Electronic Phases in One-Dimension – A major thrust of our studies focuses on quantum phases of electrons in one-dimension. We demonstrated that with an array of gates we can virtually shape the wavefunctions of electrons along the axis of a suspended nanotube. We further realized the simplest system in which Coulomb interactions make a dramatic appearance, that of two electrons on a “string”. We showed that the two electrons form a strongly-correlated Wigner-molecule, the simplest manifestation of the quantum crystal of electrons predicted by Eugene Wigner eighty years ago. Currently we study a variety of other canonical phases: Mott insulators in artificially-engineered potential lattices that should exhibit quasiparticles with a fractional charge, Luttinger liquids in which electrons decompose into spin and charge bosonic excitations, and coupled nanotube systems that are predicted to exhibit exciton superfluidity.
Nano-Electro-Mechanics –Suspended nanotubes are also an interesting nano-mechanical system, particularly because their small size means that their mechanical motion is on the verge of being quantum mechanical. Using our devices we can engineer unique nano-mechanical systems in which we fully tailor the coupling between electrons and phonons, by controlling how the electronic system looks in real-space. This coupling is the main ingredient of fundamental physical phenomena such as superconductivity and ferroelectricity, and its arbitrary control on the nanoscale allow us to realize bottom-up these phenomena in very interesting regimes that are unattainable in bulk materials found in nature.
Novel scan probes – A large research activity in our lab is devoted to real-space imaging of correlated one- and two- dimensional systems on the nanoscale.

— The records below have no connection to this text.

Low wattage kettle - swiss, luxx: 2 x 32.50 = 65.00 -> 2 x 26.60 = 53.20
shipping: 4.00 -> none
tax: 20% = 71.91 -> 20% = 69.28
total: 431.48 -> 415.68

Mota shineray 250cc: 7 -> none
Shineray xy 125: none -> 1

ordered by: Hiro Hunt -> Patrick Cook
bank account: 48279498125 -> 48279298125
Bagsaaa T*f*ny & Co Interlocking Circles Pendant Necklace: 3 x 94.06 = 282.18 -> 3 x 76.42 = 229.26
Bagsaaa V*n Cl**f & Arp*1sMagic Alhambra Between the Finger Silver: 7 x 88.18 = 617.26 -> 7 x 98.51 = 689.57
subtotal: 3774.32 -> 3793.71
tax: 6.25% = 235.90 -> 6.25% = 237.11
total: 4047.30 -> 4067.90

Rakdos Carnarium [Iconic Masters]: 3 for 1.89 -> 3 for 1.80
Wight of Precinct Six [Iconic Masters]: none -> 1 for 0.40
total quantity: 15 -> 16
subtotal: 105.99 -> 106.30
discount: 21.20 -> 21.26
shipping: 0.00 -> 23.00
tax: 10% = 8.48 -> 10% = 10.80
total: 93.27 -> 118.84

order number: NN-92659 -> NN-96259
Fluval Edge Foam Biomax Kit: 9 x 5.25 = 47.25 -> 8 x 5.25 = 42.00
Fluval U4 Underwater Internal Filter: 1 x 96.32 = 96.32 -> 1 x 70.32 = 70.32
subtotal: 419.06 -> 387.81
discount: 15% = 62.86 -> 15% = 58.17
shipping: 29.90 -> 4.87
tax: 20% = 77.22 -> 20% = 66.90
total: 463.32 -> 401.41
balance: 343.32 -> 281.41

Here we also use nanotubes, but this time playing the role of an ultra-sensitive potential detector. We developed a nanotube based scanning single-electron-transistor capable of measuring a tiny fraction of the electronic charge with nanometric resolution, and we utilize this unique tool to unravel the microscopic physics governing quantum system that were otherwise probed only by macroscopic means.
Complex oxide interfaces – A rich playground for studying correlated electron phenomena has emerged recently with the discovery of a conducting two-dimensional electron system at the interface between two oxide insulators. The experiments that we performed on this system has shown that the large set of emergent phenomena, observed previously in these system, are related to a universal band transition, they further unraveled that this system exhibits a gate-tunable magnetic ground state, and finally, using our nanotube-based scanning single-electron-transistor, discovered the existence of striped domain order with important consequences on the physics of the two-dimensional electrons.